EXERCISE DIRECTIONS:
Set down exactly the lines below, starting at the one that contains "container root folder." and ending at the one that contains "MUST be DEFLATE.", with both of those lines included and nothing else.

RECORD EXCERPTS:
__________________________________________________

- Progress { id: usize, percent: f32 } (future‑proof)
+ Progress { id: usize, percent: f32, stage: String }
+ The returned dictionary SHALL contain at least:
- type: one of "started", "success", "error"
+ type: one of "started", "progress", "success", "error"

__________________________________________________

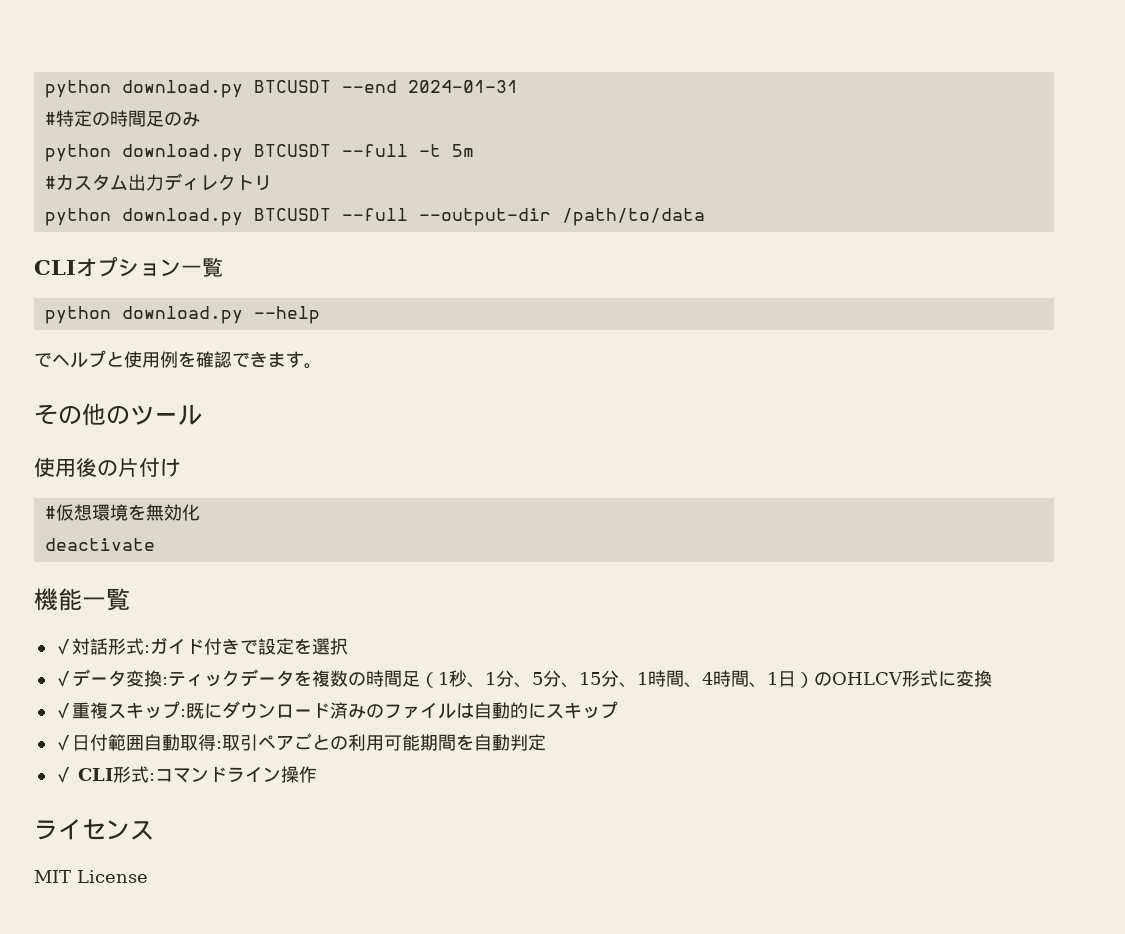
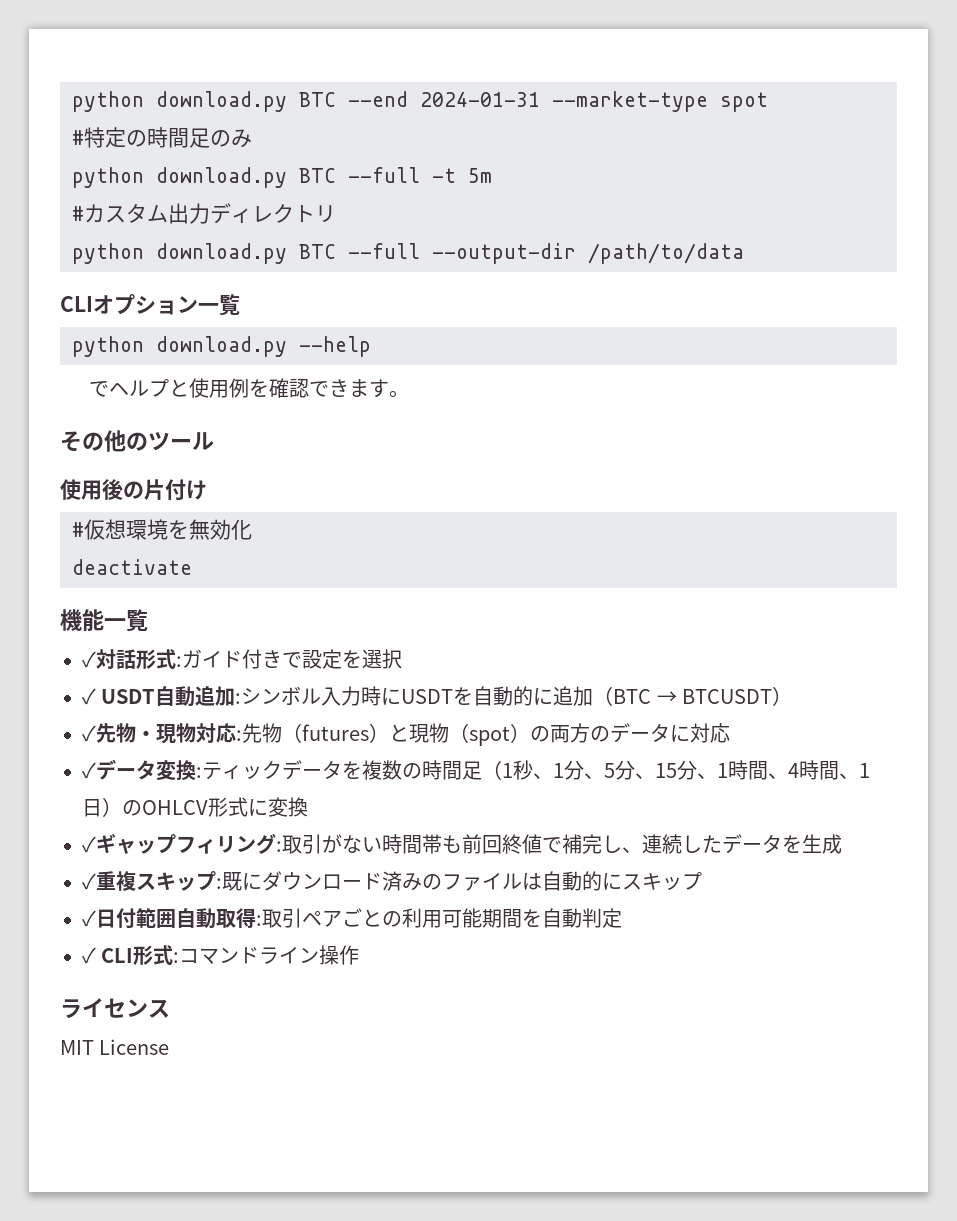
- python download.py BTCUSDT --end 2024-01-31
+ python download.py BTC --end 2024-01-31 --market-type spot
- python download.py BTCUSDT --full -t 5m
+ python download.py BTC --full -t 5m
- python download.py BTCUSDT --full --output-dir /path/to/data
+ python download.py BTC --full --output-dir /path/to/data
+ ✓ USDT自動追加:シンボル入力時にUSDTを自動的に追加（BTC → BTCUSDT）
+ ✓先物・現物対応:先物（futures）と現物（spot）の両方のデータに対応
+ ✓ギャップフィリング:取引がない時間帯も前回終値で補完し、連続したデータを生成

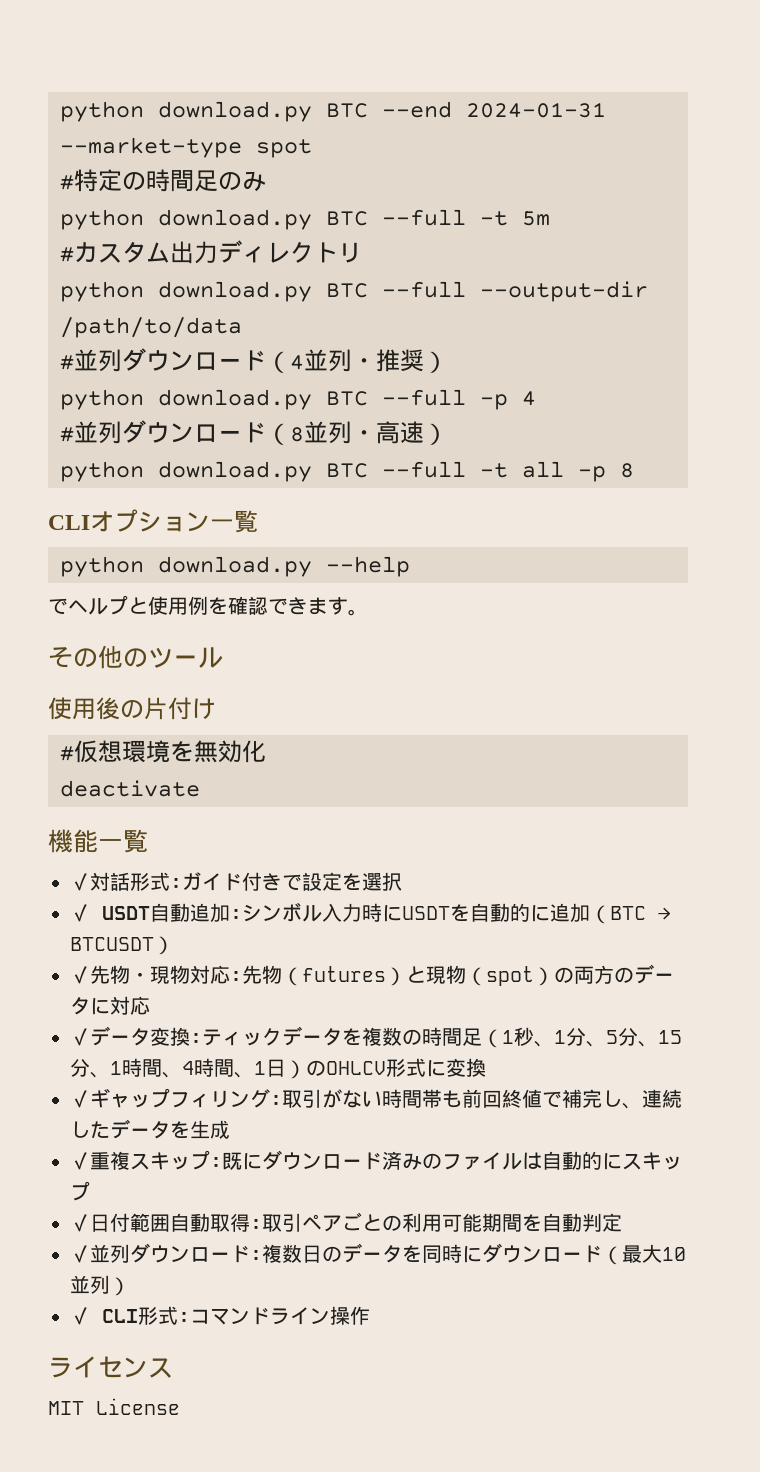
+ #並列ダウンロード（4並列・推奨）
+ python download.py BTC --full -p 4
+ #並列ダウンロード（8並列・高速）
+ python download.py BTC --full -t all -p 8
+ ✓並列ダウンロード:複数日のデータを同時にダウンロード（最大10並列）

__________________________________________________

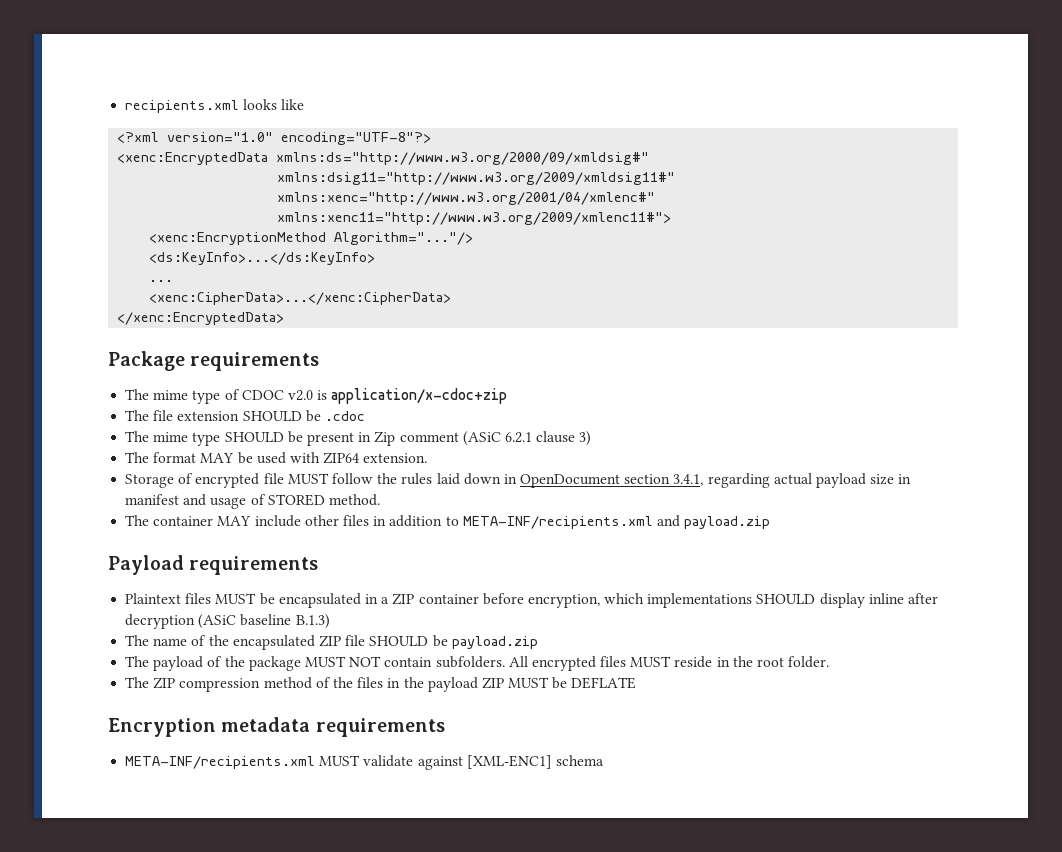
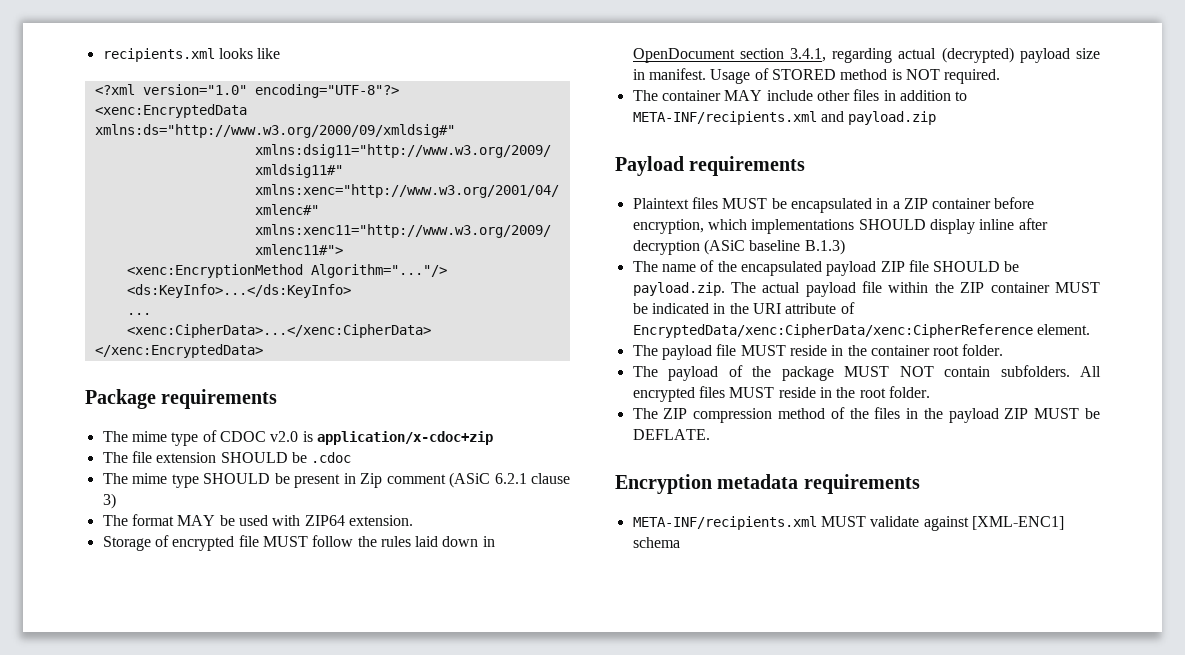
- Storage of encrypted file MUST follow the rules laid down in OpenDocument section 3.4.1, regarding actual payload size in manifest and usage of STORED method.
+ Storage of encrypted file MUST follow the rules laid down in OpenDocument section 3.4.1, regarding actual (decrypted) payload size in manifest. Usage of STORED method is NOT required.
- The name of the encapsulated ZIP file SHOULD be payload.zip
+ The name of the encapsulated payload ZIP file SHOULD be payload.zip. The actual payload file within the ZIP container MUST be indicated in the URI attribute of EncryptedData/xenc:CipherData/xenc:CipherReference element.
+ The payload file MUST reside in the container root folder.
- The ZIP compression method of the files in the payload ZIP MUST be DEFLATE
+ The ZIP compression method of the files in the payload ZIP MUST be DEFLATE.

__________________________________________________

WRITTEN SOLUTION:
+ The payload file MUST reside in the container root folder.
- The ZIP compression method of the files in the payload ZIP MUST be DEFLATE
+ The ZIP compression method of the files in the payload ZIP MUST be DEFLATE.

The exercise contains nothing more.